Set all of the entries down again precisely as they are written.

>>>

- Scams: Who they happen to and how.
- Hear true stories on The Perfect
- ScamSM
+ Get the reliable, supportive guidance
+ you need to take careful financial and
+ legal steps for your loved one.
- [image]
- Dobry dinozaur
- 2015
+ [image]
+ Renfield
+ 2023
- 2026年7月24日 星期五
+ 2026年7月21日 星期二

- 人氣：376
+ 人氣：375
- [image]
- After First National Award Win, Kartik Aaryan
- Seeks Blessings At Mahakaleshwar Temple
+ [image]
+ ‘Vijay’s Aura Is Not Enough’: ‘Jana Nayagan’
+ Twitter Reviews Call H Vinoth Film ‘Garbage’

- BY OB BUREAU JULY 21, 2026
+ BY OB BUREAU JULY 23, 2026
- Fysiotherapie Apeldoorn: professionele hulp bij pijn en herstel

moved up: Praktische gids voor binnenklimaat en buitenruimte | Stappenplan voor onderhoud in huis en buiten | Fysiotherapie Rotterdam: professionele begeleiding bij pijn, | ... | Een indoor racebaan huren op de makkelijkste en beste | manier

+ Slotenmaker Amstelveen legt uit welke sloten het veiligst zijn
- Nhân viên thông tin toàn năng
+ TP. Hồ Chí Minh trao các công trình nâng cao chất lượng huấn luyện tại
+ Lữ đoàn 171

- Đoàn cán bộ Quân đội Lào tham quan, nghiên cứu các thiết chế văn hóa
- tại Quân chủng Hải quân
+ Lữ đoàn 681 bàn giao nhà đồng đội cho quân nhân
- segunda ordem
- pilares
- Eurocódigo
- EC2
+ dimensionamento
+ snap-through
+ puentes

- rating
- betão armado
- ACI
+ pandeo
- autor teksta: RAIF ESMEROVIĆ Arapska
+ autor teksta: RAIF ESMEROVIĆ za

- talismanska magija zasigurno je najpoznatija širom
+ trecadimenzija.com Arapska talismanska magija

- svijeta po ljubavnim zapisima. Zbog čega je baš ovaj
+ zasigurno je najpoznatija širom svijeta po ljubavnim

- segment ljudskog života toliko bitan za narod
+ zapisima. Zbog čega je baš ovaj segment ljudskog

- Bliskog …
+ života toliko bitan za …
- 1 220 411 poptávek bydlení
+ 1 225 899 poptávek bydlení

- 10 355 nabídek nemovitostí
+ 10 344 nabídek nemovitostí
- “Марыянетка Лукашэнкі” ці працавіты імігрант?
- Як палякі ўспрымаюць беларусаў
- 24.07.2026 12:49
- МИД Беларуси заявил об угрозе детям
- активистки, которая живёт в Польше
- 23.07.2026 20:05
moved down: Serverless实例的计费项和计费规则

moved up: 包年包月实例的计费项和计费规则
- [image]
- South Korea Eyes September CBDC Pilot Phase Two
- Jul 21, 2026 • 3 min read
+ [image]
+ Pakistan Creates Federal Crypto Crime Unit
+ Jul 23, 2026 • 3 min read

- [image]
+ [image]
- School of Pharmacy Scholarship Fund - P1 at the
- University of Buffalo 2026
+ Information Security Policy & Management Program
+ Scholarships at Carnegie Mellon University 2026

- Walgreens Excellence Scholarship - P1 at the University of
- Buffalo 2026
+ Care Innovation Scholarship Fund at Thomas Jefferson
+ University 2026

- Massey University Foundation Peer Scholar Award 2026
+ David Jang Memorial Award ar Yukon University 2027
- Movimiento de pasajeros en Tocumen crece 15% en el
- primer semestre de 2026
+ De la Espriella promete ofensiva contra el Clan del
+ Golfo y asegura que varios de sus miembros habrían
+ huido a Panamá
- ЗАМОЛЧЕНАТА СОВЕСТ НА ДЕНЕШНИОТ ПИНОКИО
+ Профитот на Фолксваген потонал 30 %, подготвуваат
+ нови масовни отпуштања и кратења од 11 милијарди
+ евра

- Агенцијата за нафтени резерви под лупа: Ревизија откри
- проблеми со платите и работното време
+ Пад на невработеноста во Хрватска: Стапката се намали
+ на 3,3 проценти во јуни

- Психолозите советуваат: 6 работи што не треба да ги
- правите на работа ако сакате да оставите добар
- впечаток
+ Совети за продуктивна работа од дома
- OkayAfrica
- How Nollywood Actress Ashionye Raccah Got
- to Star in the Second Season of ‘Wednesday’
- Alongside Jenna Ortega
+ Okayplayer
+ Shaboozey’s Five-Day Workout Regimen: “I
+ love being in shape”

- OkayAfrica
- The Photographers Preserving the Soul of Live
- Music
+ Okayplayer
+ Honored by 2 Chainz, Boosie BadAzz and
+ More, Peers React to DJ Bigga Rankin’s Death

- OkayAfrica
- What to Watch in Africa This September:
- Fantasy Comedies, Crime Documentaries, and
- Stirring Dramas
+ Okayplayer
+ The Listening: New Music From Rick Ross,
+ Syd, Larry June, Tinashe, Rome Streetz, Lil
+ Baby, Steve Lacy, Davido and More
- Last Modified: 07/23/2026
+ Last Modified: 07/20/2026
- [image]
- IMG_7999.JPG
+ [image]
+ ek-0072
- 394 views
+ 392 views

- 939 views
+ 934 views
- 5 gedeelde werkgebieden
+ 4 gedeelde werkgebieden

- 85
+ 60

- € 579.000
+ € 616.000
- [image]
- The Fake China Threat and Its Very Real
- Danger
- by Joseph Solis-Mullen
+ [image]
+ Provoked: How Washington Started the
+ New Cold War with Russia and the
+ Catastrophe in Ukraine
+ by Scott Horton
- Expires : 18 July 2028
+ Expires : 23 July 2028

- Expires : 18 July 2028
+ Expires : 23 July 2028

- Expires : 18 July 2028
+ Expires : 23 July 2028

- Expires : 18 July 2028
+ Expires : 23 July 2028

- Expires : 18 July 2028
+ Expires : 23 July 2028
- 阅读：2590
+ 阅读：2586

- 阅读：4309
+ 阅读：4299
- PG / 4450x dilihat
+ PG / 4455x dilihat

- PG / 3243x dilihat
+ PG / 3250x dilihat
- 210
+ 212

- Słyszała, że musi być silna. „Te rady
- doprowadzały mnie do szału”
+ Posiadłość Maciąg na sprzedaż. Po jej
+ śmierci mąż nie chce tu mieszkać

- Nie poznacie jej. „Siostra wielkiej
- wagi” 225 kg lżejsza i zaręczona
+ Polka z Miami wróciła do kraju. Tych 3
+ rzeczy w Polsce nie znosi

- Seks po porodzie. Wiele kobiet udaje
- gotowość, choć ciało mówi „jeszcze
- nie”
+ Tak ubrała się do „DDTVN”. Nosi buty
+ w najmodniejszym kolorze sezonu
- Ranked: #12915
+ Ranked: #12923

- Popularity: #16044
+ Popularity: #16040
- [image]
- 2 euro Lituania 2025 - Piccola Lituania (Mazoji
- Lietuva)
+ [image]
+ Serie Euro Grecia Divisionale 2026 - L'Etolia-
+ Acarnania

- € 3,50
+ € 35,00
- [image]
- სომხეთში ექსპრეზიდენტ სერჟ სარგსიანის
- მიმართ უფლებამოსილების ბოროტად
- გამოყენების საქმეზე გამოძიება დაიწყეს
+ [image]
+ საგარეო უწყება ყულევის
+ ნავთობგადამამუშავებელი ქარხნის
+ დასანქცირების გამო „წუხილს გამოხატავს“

<<<

_RESULT_.
- Scams: Who they happen to and how.
- Hear true stories on The Perfect
- ScamSM
+ Get the reliable, supportive guidance
+ you need to take careful financial and
+ legal steps for your loved one.
- [image]
- Dobry dinozaur
- 2015
+ [image]
+ Renfield
+ 2023
- 2026年7月24日 星期五
+ 2026年7月21日 星期二

- 人氣：376
+ 人氣：375
- [image]
- After First National Award Win, Kartik Aaryan
- Seeks Blessings At Mahakaleshwar Temple
+ [image]
+ ‘Vijay’s Aura Is Not Enough’: ‘Jana Nayagan’
+ Twitter Reviews Call H Vinoth Film ‘Garbage’

- BY OB BUREAU JULY 21, 2026
+ BY OB BUREAU JULY 23, 2026
- Fysiotherapie Apeldoorn: professionele hulp bij pijn en herstel

moved up: Praktische gids voor binnenklimaat en buitenruimte | Stappenplan voor onderhoud in huis en buiten | Fysiotherapie Rotterdam: professionele begeleiding bij pijn, | ... | Een indoor racebaan huren op de makkelijkste en beste | manier

+ Slotenmaker Amstelveen legt uit welke sloten het veiligst zijn
- Nhân viên thông tin toàn năng
+ TP. Hồ Chí Minh trao các công trình nâng cao chất lượng huấn luyện tại
+ Lữ đoàn 171

- Đoàn cán bộ Quân đội Lào tham quan, nghiên cứu các thiết chế văn hóa
- tại Quân chủng Hải quân
+ Lữ đoàn 681 bàn giao nhà đồng đội cho quân nhân
- segunda ordem
- pilares
- Eurocódigo
- EC2
+ dimensionamento
+ snap-through
+ puentes

- rating
- betão armado
- ACI
+ pandeo
- autor teksta: RAIF ESMEROVIĆ Arapska
+ autor teksta: RAIF ESMEROVIĆ za

- talismanska magija zasigurno je najpoznatija širom
+ trecadimenzija.com Arapska talismanska magija

- svijeta po ljubavnim zapisima. Zbog čega je baš ovaj
+ zasigurno je najpoznatija širom svijeta po ljubavnim

- segment ljudskog života toliko bitan za narod
+ zapisima. Zbog čega je baš ovaj segment ljudskog

- Bliskog …
+ života toliko bitan za …
- 1 220 411 poptávek bydlení
+ 1 225 899 poptávek bydlení

- 10 355 nabídek nemovitostí
+ 10 344 nabídek nemovitostí
- “Марыянетка Лукашэнкі” ці працавіты імігрант?
- Як палякі ўспрымаюць беларусаў
- 24.07.2026 12:49
- МИД Беларуси заявил об угрозе детям
- активистки, которая живёт в Польше
- 23.07.2026 20:05
moved down: Serverless实例的计费项和计费规则

moved up: 包年包月实例的计费项和计费规则
- [image]
- South Korea Eyes September CBDC Pilot Phase Two
- Jul 21, 2026 • 3 min read
+ [image]
+ Pakistan Creates Federal Crypto Crime Unit
+ Jul 23, 2026 • 3 min read

- [image]
+ [image]
- School of Pharmacy Scholarship Fund - P1 at the
- University of Buffalo 2026
+ Information Security Policy & Management Program
+ Scholarships at Carnegie Mellon University 2026

- Walgreens Excellence Scholarship - P1 at the University of
- Buffalo 2026
+ Care Innovation Scholarship Fund at Thomas Jefferson
+ University 2026

- Massey University Foundation Peer Scholar Award 2026
+ David Jang Memorial Award ar Yukon University 2027
- Movimiento de pasajeros en Tocumen crece 15% en el
- primer semestre de 2026
+ De la Espriella promete ofensiva contra el Clan del
+ Golfo y asegura que varios de sus miembros habrían
+ huido a Panamá
- ЗАМОЛЧЕНАТА СОВЕСТ НА ДЕНЕШНИОТ ПИНОКИО
+ Профитот на Фолксваген потонал 30 %, подготвуваат
+ нови масовни отпуштања и кратења од 11 милијарди
+ евра

- Агенцијата за нафтени резерви под лупа: Ревизија откри
- проблеми со платите и работното време
+ Пад на невработеноста во Хрватска: Стапката се намали
+ на 3,3 проценти во јуни

- Психолозите советуваат: 6 работи што не треба да ги
- правите на работа ако сакате да оставите добар
- впечаток
+ Совети за продуктивна работа од дома
- OkayAfrica
- How Nollywood Actress Ashionye Raccah Got
- to Star in the Second Season of ‘Wednesday’
- Alongside Jenna Ortega
+ Okayplayer
+ Shaboozey’s Five-Day Workout Regimen: “I
+ love being in shape”

- OkayAfrica
- The Photographers Preserving the Soul of Live
- Music
+ Okayplayer
+ Honored by 2 Chainz, Boosie BadAzz and
+ More, Peers React to DJ Bigga Rankin’s Death

- OkayAfrica
- What to Watch in Africa This September:
- Fantasy Comedies, Crime Documentaries, and
- Stirring Dramas
+ Okayplayer
+ The Listening: New Music From Rick Ross,
+ Syd, Larry June, Tinashe, Rome Streetz, Lil
+ Baby, Steve Lacy, Davido and More
- Last Modified: 07/23/2026
+ Last Modified: 07/20/2026
- [image]
- IMG_7999.JPG
+ [image]
+ ek-0072
- 394 views
+ 392 views

- 939 views
+ 934 views
- 5 gedeelde werkgebieden
+ 4 gedeelde werkgebieden

- 85
+ 60

- € 579.000
+ € 616.000
- [image]
- The Fake China Threat and Its Very Real
- Danger
- by Joseph Solis-Mullen
+ [image]
+ Provoked: How Washington Started the
+ New Cold War with Russia and the
+ Catastrophe in Ukraine
+ by Scott Horton
- Expires : 18 July 2028
+ Expires : 23 July 2028

- Expires : 18 July 2028
+ Expires : 23 July 2028

- Expires : 18 July 2028
+ Expires : 23 July 2028

- Expires : 18 July 2028
+ Expires : 23 July 2028

- Expires : 18 July 2028
+ Expires : 23 July 2028
- 阅读：2590
+ 阅读：2586

- 阅读：4309
+ 阅读：4299
- PG / 4450x dilihat
+ PG / 4455x dilihat

- PG / 3243x dilihat
+ PG / 3250x dilihat
- 210
+ 212

- Słyszała, że musi być silna. „Te rady
- doprowadzały mnie do szału”
+ Posiadłość Maciąg na sprzedaż. Po jej
+ śmierci mąż nie chce tu mieszkać

- Nie poznacie jej. „Siostra wielkiej
- wagi” 225 kg lżejsza i zaręczona
+ Polka z Miami wróciła do kraju. Tych 3
+ rzeczy w Polsce nie znosi

- Seks po porodzie. Wiele kobiet udaje
- gotowość, choć ciało mówi „jeszcze
- nie”
+ Tak ubrała się do „DDTVN”. Nosi buty
+ w najmodniejszym kolorze sezonu
- Ranked: #12915
+ Ranked: #12923

- Popularity: #16044
+ Popularity: #16040
- [image]
- 2 euro Lituania 2025 - Piccola Lituania (Mazoji
- Lietuva)
+ [image]
+ Serie Euro Grecia Divisionale 2026 - L'Etolia-
+ Acarnania

- € 3,50
+ € 35,00
- [image]
- სომხეთში ექსპრეზიდენტ სერჟ სარგსიანის
- მიმართ უფლებამოსილების ბოროტად
- გამოყენების საქმეზე გამოძიება დაიწყეს
+ [image]
+ საგარეო უწყება ყულევის
+ ნავთობგადამამუშავებელი ქარხნის
+ დასანქცირების გამო „წუხილს გამოხატავს“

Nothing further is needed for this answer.